ABOUT THIS EXERCISE: Go through the entries below and copy each line containing the word "radius".

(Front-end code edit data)
+-------+

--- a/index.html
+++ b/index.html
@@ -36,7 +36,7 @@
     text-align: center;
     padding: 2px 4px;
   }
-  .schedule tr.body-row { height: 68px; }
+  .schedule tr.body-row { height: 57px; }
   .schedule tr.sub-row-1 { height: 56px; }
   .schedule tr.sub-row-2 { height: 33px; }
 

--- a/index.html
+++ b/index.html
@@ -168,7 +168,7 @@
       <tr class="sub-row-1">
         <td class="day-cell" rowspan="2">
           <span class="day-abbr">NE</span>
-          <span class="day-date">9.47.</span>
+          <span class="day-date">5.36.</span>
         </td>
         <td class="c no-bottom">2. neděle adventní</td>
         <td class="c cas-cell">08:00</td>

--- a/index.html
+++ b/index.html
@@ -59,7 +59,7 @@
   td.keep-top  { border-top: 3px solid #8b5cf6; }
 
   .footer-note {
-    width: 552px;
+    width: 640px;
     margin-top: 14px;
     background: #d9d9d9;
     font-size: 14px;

+-------+

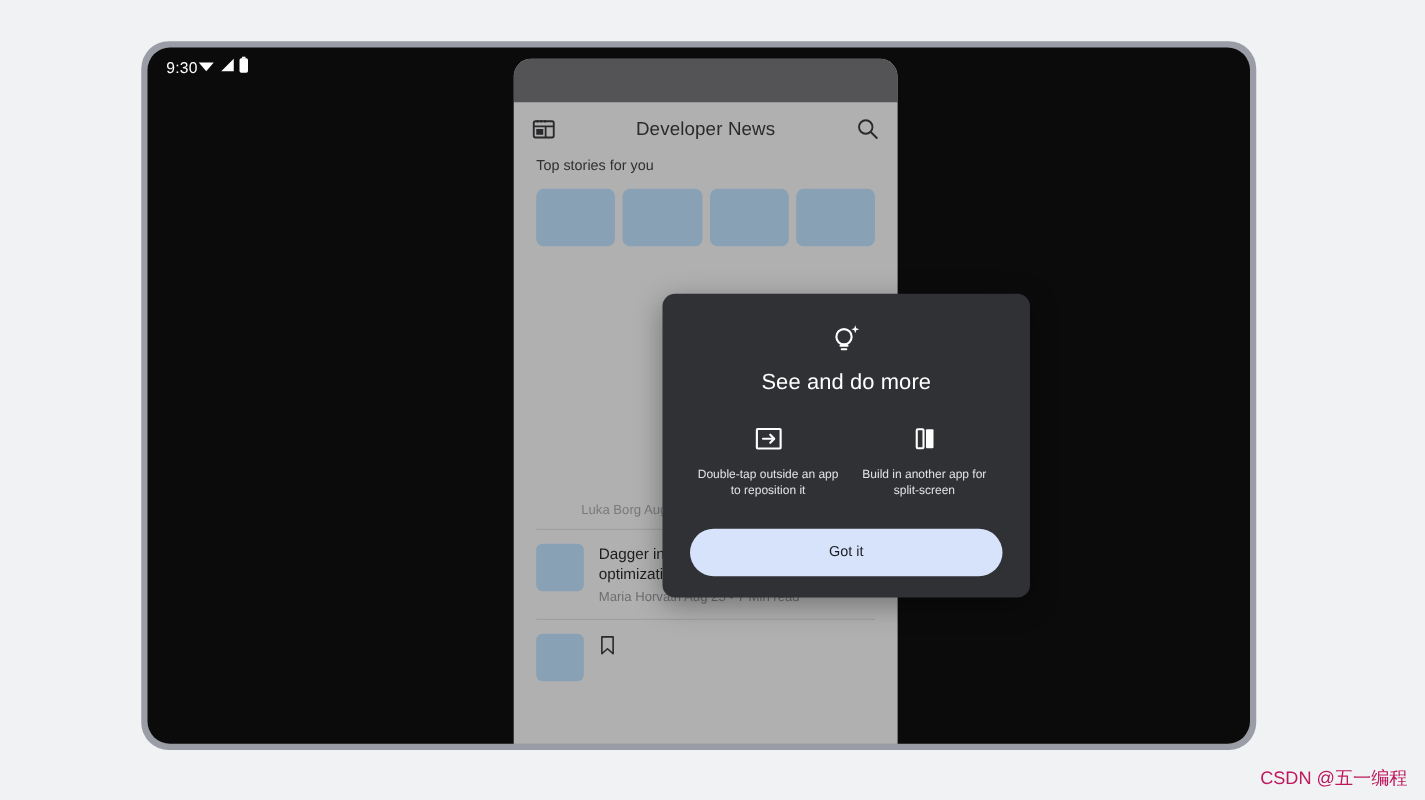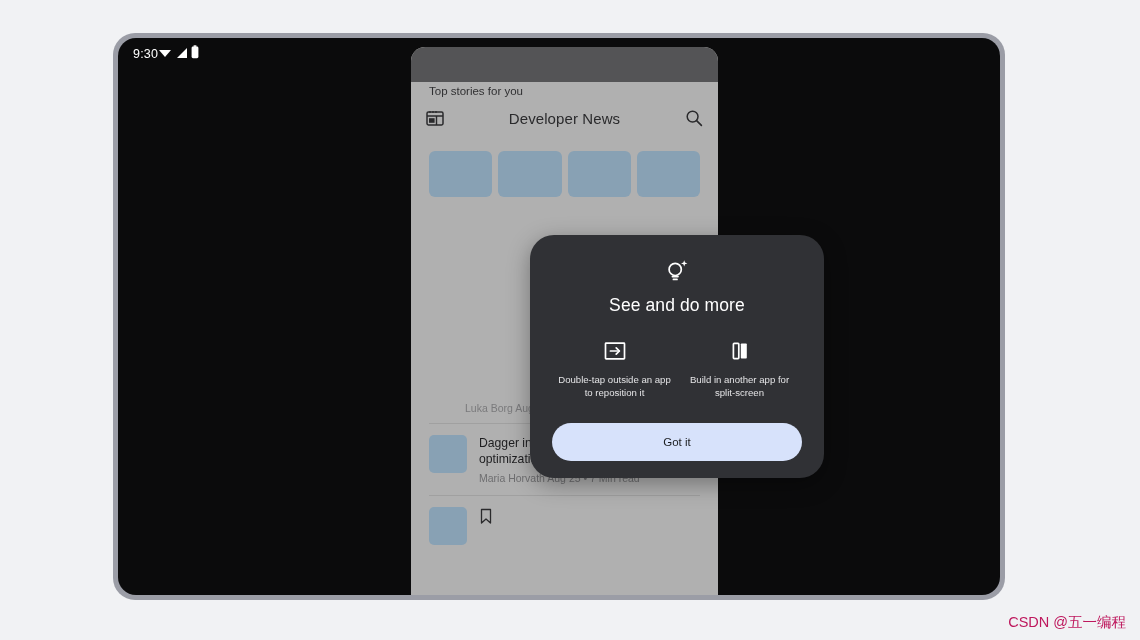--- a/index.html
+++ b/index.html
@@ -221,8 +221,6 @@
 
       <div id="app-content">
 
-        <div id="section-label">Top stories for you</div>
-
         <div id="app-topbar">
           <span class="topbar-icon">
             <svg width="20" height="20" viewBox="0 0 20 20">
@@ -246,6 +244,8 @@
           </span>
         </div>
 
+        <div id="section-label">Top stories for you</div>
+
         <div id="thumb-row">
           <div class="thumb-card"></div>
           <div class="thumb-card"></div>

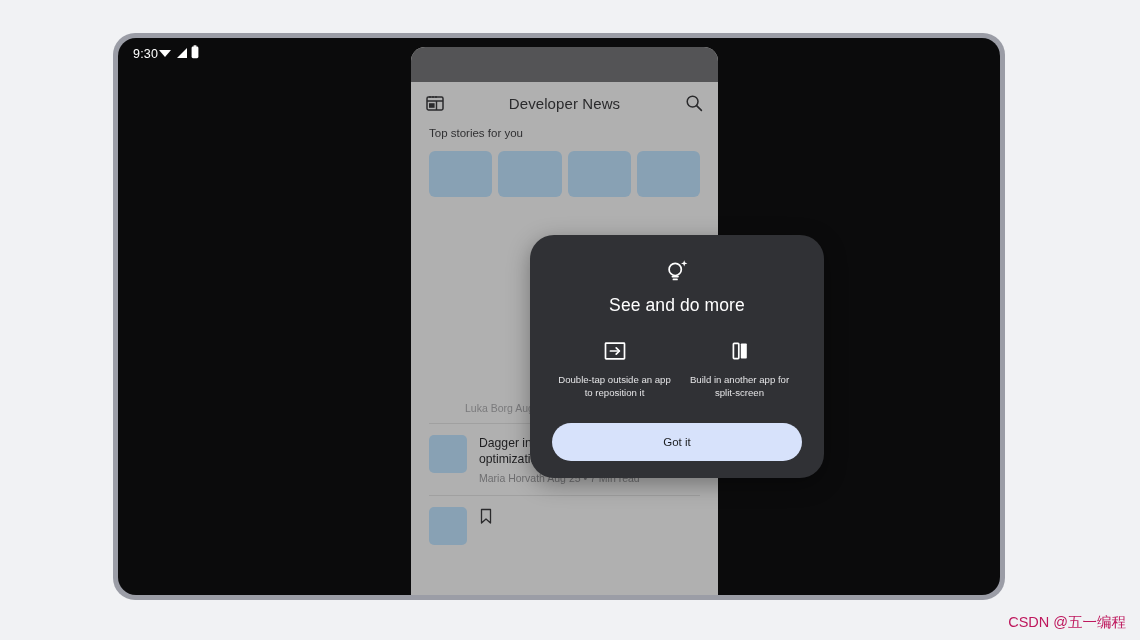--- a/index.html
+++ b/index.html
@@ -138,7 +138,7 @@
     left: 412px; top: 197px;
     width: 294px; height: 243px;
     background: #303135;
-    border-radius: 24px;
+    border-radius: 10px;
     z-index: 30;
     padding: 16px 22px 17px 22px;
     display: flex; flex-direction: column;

+-------+

YOUR RESPONSE:
-    border-radius: 24px;
+    border-radius: 10px;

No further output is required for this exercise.